Exercise goal
Every line in the listing below from the one with "net: 4402.12 -> 4767.87" through the one with "total: 5282.55 -> 5721.45" is to be reproduced exactly, both ends included; leave out the rest.

Material provided

====================

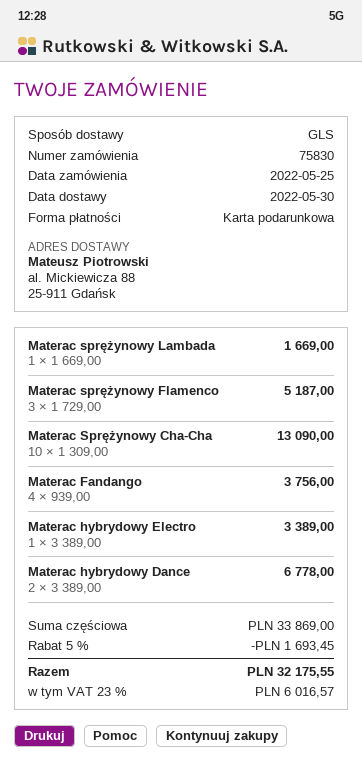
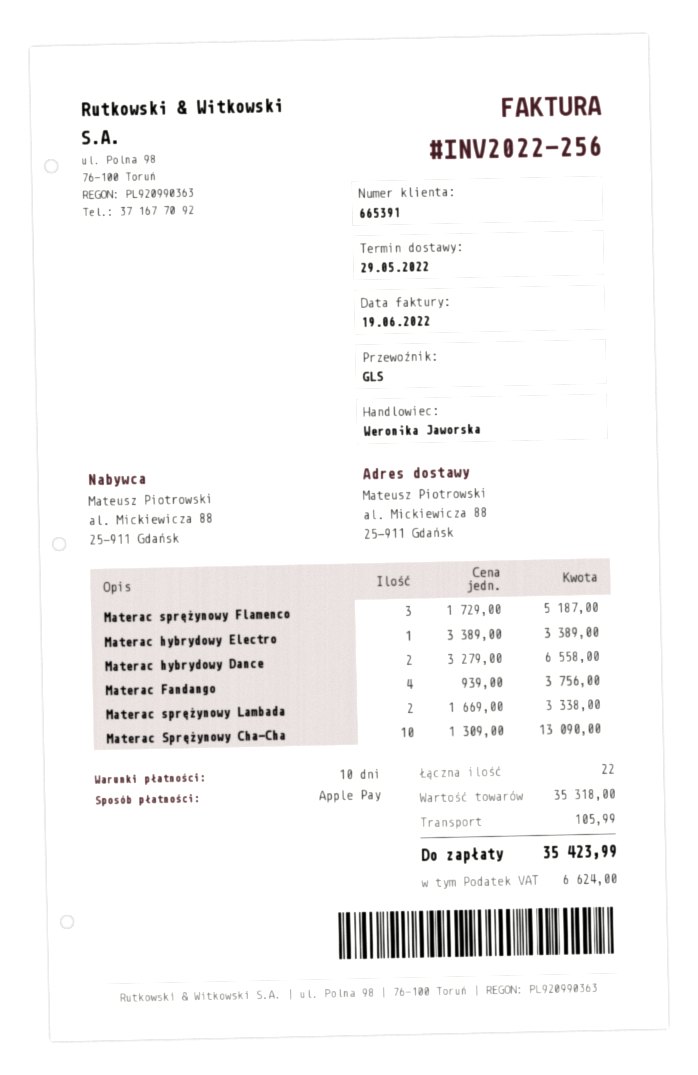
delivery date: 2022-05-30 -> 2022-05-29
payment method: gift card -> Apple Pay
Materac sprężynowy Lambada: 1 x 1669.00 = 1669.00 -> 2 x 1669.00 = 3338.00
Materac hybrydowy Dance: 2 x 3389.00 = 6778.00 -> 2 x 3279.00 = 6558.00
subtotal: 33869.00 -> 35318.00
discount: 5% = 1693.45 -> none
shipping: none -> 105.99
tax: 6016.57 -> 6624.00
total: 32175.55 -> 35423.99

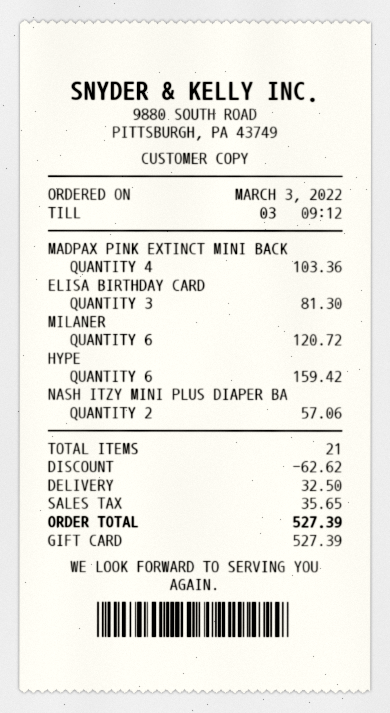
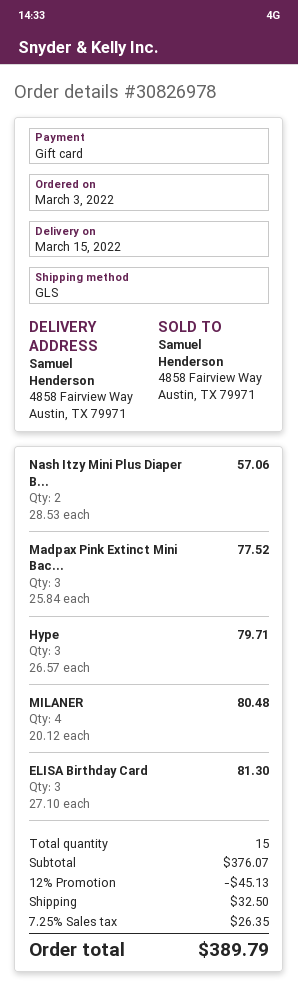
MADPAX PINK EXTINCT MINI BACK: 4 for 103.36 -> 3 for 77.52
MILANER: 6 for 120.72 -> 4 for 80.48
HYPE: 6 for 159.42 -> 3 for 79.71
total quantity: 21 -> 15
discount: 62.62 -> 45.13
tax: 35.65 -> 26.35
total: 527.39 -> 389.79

====================

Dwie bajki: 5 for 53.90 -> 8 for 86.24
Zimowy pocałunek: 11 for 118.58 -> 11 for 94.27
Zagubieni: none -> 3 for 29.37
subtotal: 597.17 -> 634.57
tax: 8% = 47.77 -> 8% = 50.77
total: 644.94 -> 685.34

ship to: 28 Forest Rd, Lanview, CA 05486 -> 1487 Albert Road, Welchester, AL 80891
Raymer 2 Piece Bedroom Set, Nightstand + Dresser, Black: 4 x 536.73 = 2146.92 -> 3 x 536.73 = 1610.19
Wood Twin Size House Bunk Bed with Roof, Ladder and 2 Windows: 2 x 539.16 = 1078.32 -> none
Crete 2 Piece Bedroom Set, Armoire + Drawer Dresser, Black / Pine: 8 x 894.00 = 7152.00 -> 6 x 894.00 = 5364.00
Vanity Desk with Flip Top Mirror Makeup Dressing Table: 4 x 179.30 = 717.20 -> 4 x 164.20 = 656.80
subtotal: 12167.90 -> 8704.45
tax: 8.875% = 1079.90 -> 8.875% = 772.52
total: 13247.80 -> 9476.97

====================

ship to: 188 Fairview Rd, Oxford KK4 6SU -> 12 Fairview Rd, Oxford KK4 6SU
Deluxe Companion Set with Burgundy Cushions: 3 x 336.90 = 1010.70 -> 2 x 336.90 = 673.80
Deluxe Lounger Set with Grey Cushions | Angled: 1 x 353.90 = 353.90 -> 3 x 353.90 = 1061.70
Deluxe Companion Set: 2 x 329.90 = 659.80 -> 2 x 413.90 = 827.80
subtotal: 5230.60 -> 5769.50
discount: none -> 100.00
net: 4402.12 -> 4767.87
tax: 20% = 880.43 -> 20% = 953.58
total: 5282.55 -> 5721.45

====================

Solution
net: 4402.12 -> 4767.87
tax: 20% = 880.43 -> 20% = 953.58
total: 5282.55 -> 5721.45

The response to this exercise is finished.